First, Paul was utterly sure of the victory that awaited him at the end of his race. His eyes were not fixed on this world. His eyes were focused on the reality that he first encountered on the Damascus road. He knew what awaited him at the end of his life.

“I have run the great race, I have finished the course, I have kept the faith. And now there awaits me the garland of righteousness which the Lord, the righteous Judge, will award me on the great day…” 2Timothy 4:7-8

His eyes were fixed on the author and finisher of his faith. That vision was so real that he could see the ephemeral nature of his daily experience. And the fact that nothing he endured this side of heaven could ever compare “with the glory, as yet unrevealed, which is in store for us”. Romans 8:18 Hence he could run a long and difficult race. Which may explain our lack of stamina for our race.

I don’t know about you but I find that what I encounter daily much more real than the life to come. And hence my view of life is defined by the short-term view. Not the long-term view.

Somehow, and paradoxically, being focused on the life to come doesn’t take anything away from our life on earth. Instead, realizing the shortness of life, and what awaits us at the end of life, actually strengthens us for our time on earth.

But Paul’s source of strength was not just his clarity of what awaited him at the end of his life. There was also the constant awareness of the presence of God in his life in real time. Though friends had deserted him, the Lord had not.
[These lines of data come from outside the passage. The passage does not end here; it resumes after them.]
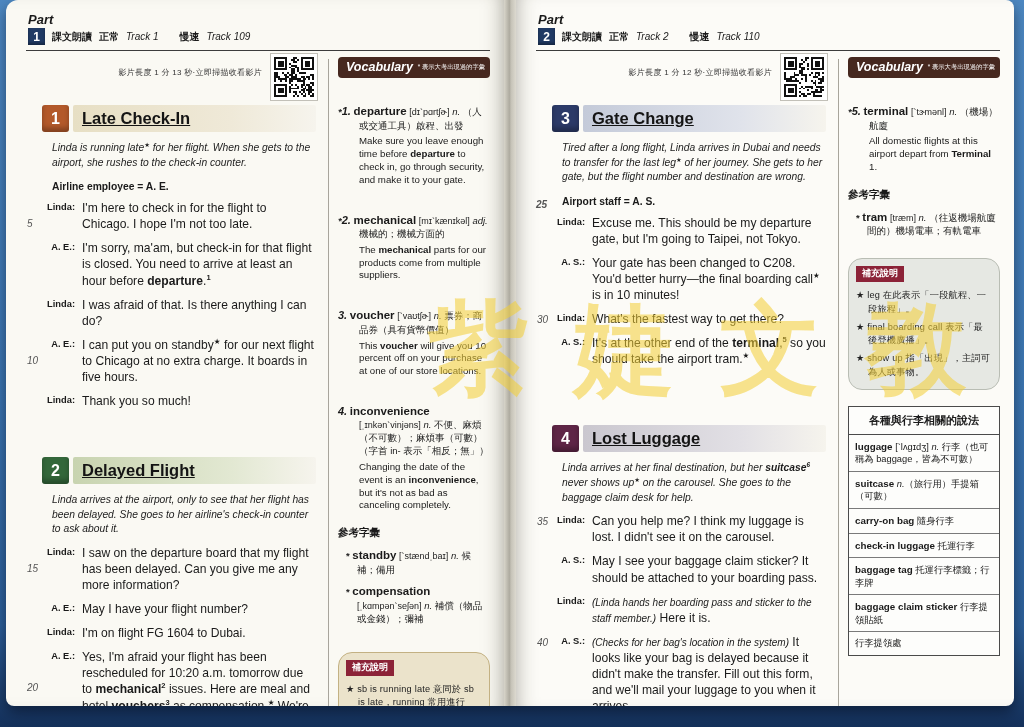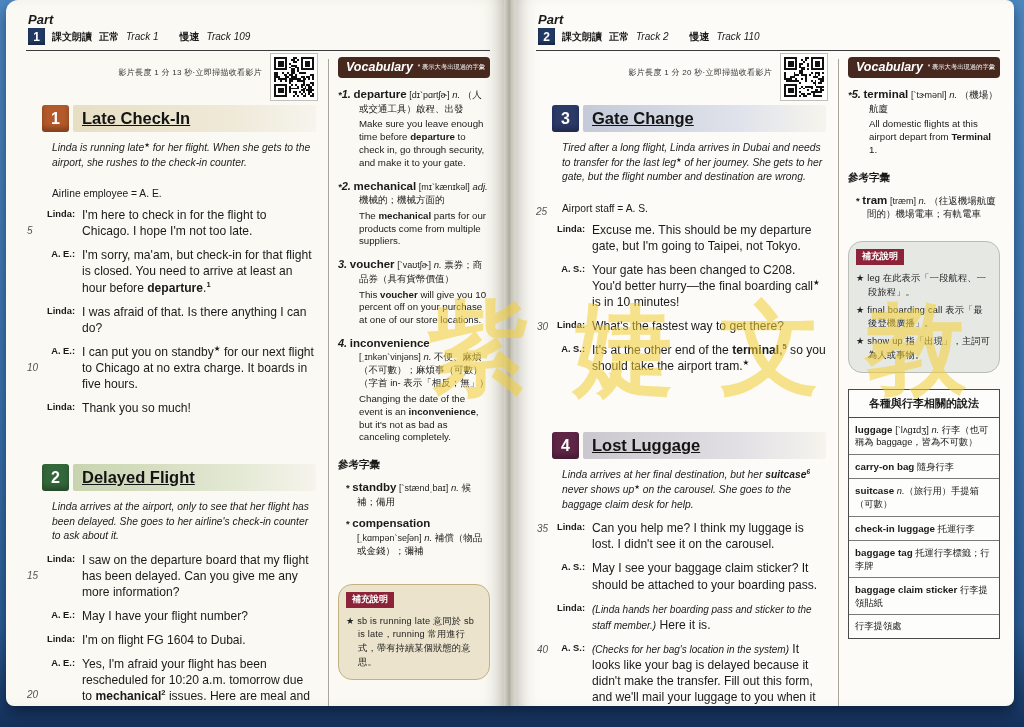--- a/index.html
+++ b/index.html
@@ -348,7 +348,7 @@
 
     <div class="content">
       <div class="main">
-        <div class="video-note">影片長度 1 分 20 秒·立即掃描收看影片</div>
+        <div class="video-note">影片長度 1 分 12 秒·立即掃描收看影片</div>
         <div class="qr"><svg viewBox="-0.5 -0.5 22 22" width="100%" height="100%" shape-rendering="crispEdges">
               <g fill="#111">
                 <rect x="0" y="0" width="7" height="7"></rect>

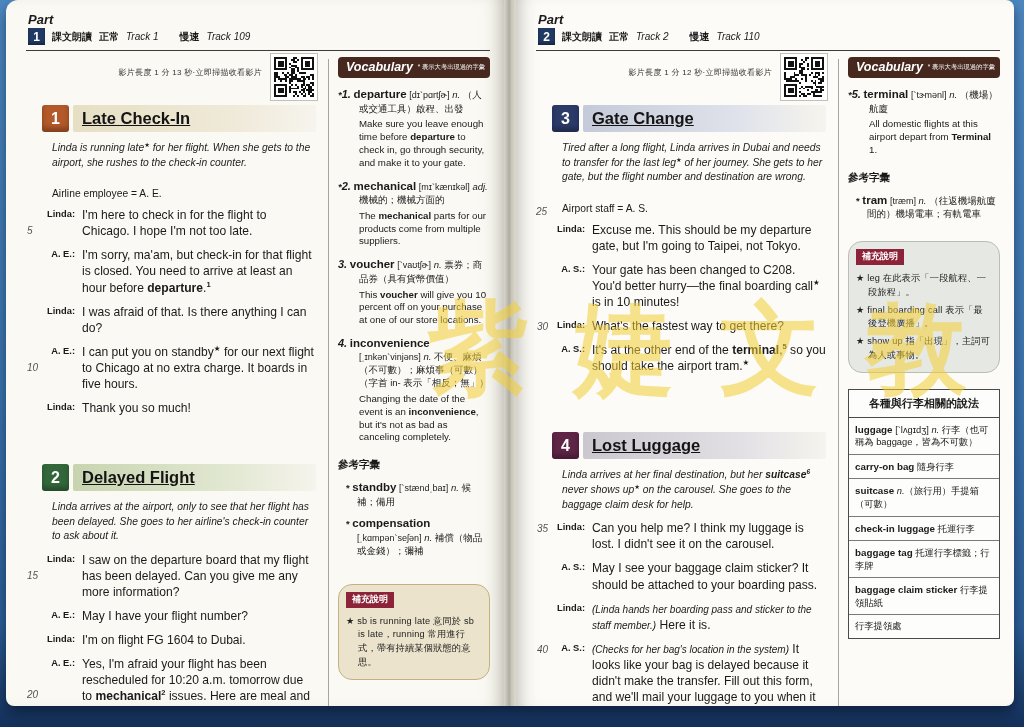--- a/index.html
+++ b/index.html
@@ -52,7 +52,7 @@
   .vocab-head{background:#46281f;color:#fff;border-radius:4px;padding:3px 5px 4px 8px;display:flex;justify-content:space-between;align-items:center;}
   .vocab-title{font-style:italic;font-weight:bold;font-size:12.5px;}
   .vocab-note{font-size:6.3px;white-space:nowrap;margin-left:3px;}
-  .ventry{margin-top:9px;}
+  .ventry{margin-top:26px;}
   .vhead{font-size:9.5px;line-height:1.35;padding-left:21px;text-indent:-21px;}
   .vstar{font-weight:bold;font-style:italic;}
   .vnum{font-weight:bold;font-style:italic;font-size:11px;}

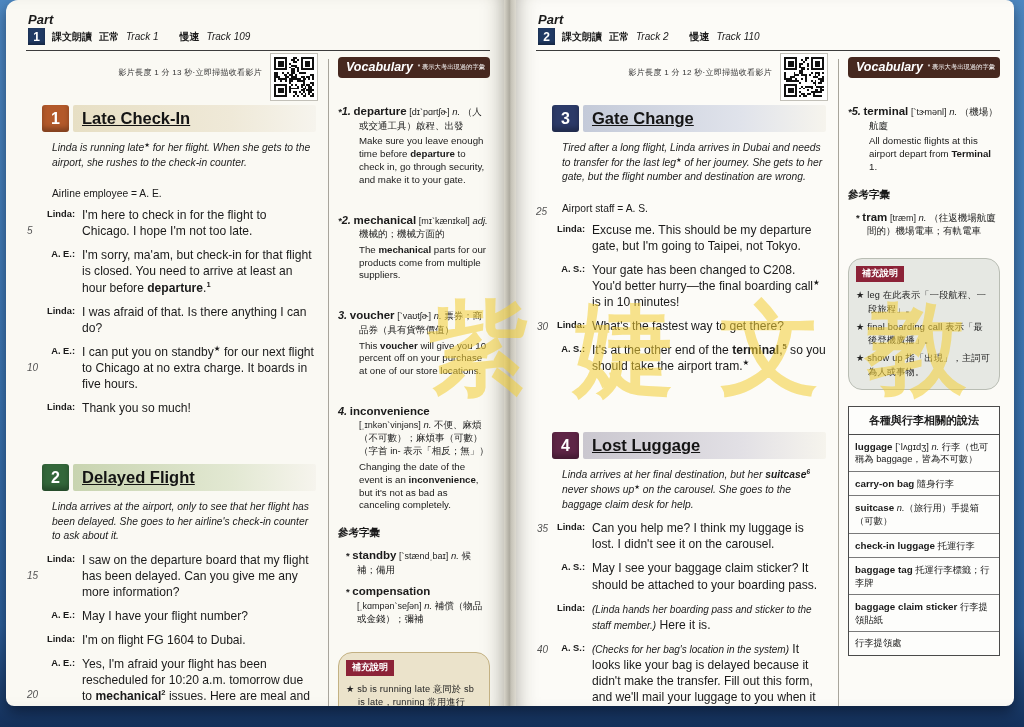--- a/index.html
+++ b/index.html
@@ -38,7 +38,7 @@
   .sec-bar{flex:1;display:flex;align-items:center;padding-left:9px;font-weight:bold;font-size:16.5px;color:#141414;border-radius:2px;text-decoration:underline;}
 
   .intro{font-style:italic;font-size:10.3px;line-height:1.42;margin:9px 2px 7px 10px;color:#1c1c1c;font-weight:500;}
-  .spknote{font-weight:normal;font-size:10.3px;margin:18px 0 4px 10px;position:relative;}
+  .spknote{font-weight:bold;font-size:10.3px;margin:11px 0 4px 10px;position:relative;}
   .turn{display:flex;margin:8px 0;position:relative;}
   .spk{width:40px;min-width:40px;text-align:right;font-weight:bold;font-size:9.3px;padding:2px 7px 0 0;box-sizing:border-box;white-space:nowrap;}
   .line{flex:1;font-size:12.1px;line-height:1.33;padding-right:2px;}

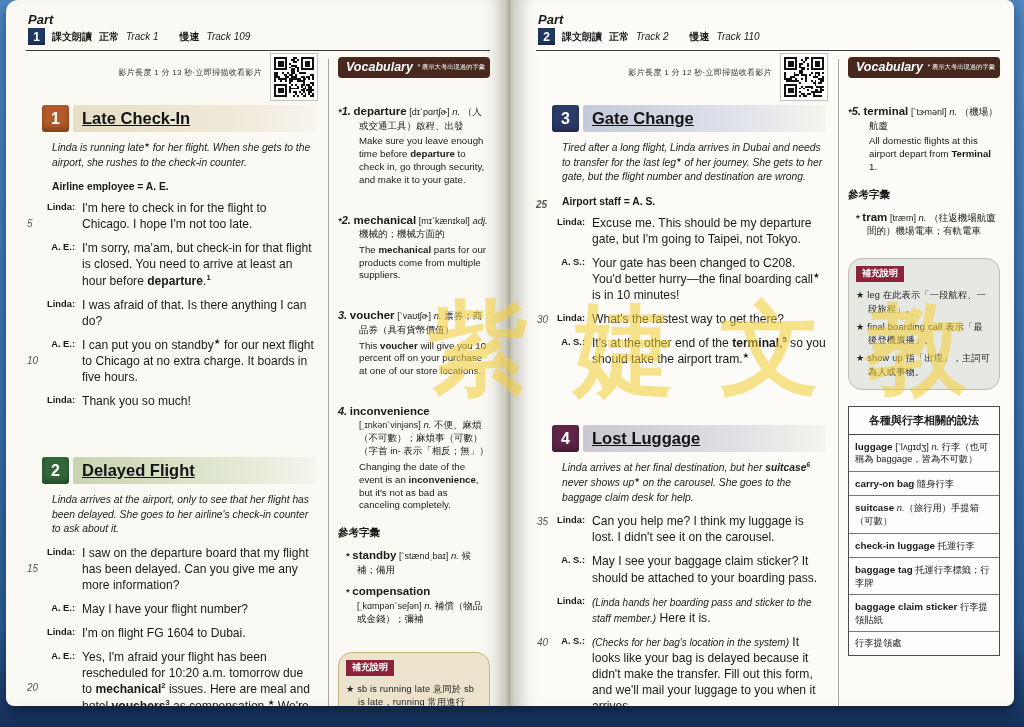--- a/index.html
+++ b/index.html
@@ -556,8 +556,8 @@
         <div class="lugtable">
           <div class="lug-title">各種與行李相關的說法</div>
           <div class="lug-row"><b>luggage</b> [`lʌgɪdʒ] <i>n.</i> 行李（也可稱為 baggage，皆為不可數）</div>
+          <div class="lug-row"><b>suitcase</b> <i>n.</i>（旅行用）手提箱（可數）</div>
           <div class="lug-row"><b>carry-on bag</b> 隨身行李</div>
-          <div class="lug-row"><b>suitcase</b> <i>n.</i>（旅行用）手提箱（可數）</div>
           <div class="lug-row"><b>check-in luggage</b> 托運行李</div>
           <div class="lug-row"><b>baggage tag</b> 托運行李標籤；行李牌</div>
           <div class="lug-row"><b>baggage claim sticker</b> 行李提領貼紙</div>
“At the first hearing of my case no one came into court to support me; they all left me in the lurch; I pray that it may not be counted against them. But the Lord stood by me and lent me strength…” 2Timothy 4:16-17a

Indeed, Paul understood that a key feature of the work of the Spirit was to enable the believer to experience the reality of his identity as a child of God and to mediate the reality of God’s presence and guidance. (Romans 8:12-17)

God’s presence is mediated to our hearts through the Holy Spirit. But Paul also gives us some hints as to how we can cultivate the presence of the Lord in our lives. The presence of the Lord in our lives can be cultivated through: 1. The fellowship of good Christian friends, both via letters and especially in the flesh. (2Timothy 4:9) 2. The study of the Scriptures and other Christian literature, hence Paul’s desire for his books and notebooks. (2Timothy 4:13)

This then was Paul’s formula. Life is tough but you can finish your race if you keep your eyes on the life to come and experience the presence of God in your life.

1. Keeping our eyes on the life to come.

2. Cultivating the presence of God in our lives.

I recommit myself to cultivating these two disciplines as I hit ’04. Maybe you need to too. May the Divine Wind give us all second wind as we continue to run our race.